Ya know, I keep thinking that nothing can shock me anymore... And I keep being wrong.
Richard W. Thompson was accused and convicted of sexual contact (over a period of months) with a 12 year old girl. The judge, Judge Kristine Cecava, in her infinite wisdom decided that this poor 5'1" man would have a rough time in prison --so she gave him probation instead. She could have sent this CONVICTED PEDOPHILE to jail for ten years, but he didn't have to serve one day because he's short?
"I'm concerned about the message this sends to victims and perpetrators," said Marla Sohl with the Nebraska Domestic Violence Sexual Assault Coalition, adding that it shows more concern is being placed on the criminal and his safety in prison than the victim.
But Joe Mangano, secretary of the National Organization of Short Statured Adults, agreed with the judge's assessment that Thompson would face dangers while in prison because of his height. "I'm assuming a short inmate would have a much more difficult time than a large inmate," said Mangano, who is 5 feet 4 inches tall. "It's good to see somebody looking out for someone who is a short person." (source)
Joe Mangano has been summarily relieved of his duties at the National Organization of Short Statured Adults (who knew there was such a thing?) and they have issued and apology and said they DO NOT agree with the judge's decision.
The amazing thing is that even the ACLU is befuddled at this ruling:
"The judge's reasoning confounded Amy Miller, legal director for the Nebraska chapter of the American Civil Liberties Union.
"I have never heard of anything like this before," she said.
No one has ever come to the ACLU to complain of height discrimination, she said.
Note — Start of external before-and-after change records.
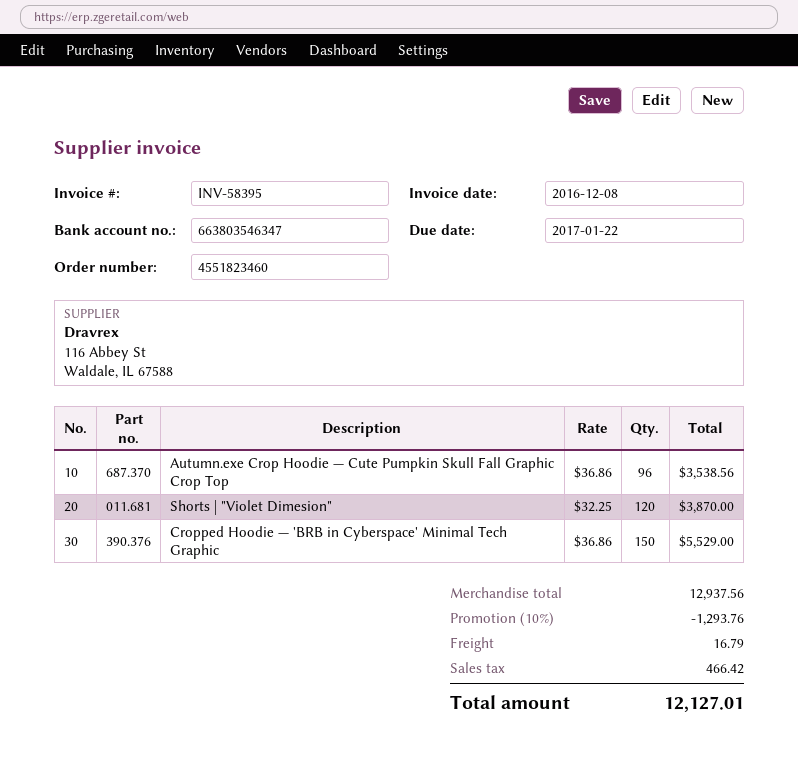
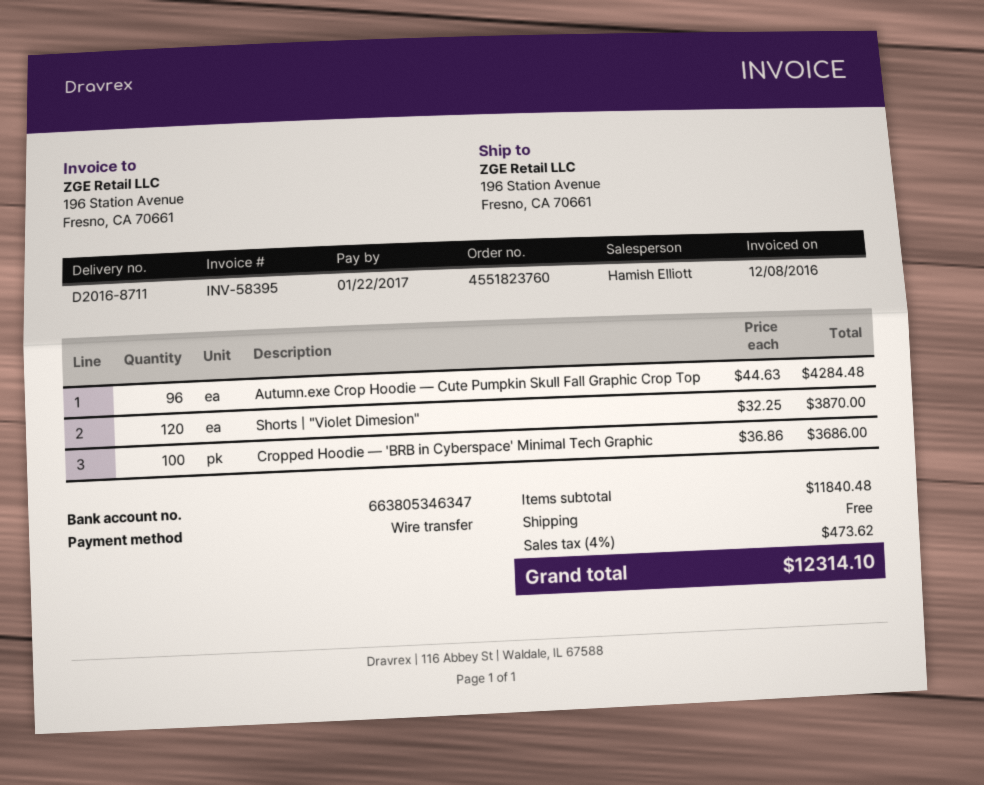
order number: 4551823460 -> 4551823760
bank account: 663803546347 -> 663805346347
Autumn.exe Crop Hoodie — Cute Pumpkin Skull Fall Graphic Crop Top: 96 x 36.86 = 3538.56 -> 96 x 44.63 = 4284.48
Cropped Hoodie — 'BRB in Cyberspace' Minimal Tech Graphic: 150 x 36.86 = 5529.00 -> 100 x 36.86 = 3686.00
subtotal: 12937.56 -> 11840.48
discount: 10% = 1293.76 -> none
shipping: 16.79 -> 0.00
tax: 466.42 -> 473.62
total: 12127.01 -> 12314.10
And using Thompson's height as a reason to avoid sending him to prison is surprising, because neither the U.S. nor state constitution provides protections based on physical stature, she said.
A spokesman for the prison system said Thompson's height would not put him at risk among the state's 4,400 inmates. There are protections available in prison to help inmates who feel threatened, prison spokesman Steve King said, but to his knowledge, no one has ever taken advantage of them based on fears related to their height.
"He's not the shortest guy we have in prison," King said. "We've got some short guys that are as tough as nails. We've got people from all ages, physical stature of all sizes, in general population."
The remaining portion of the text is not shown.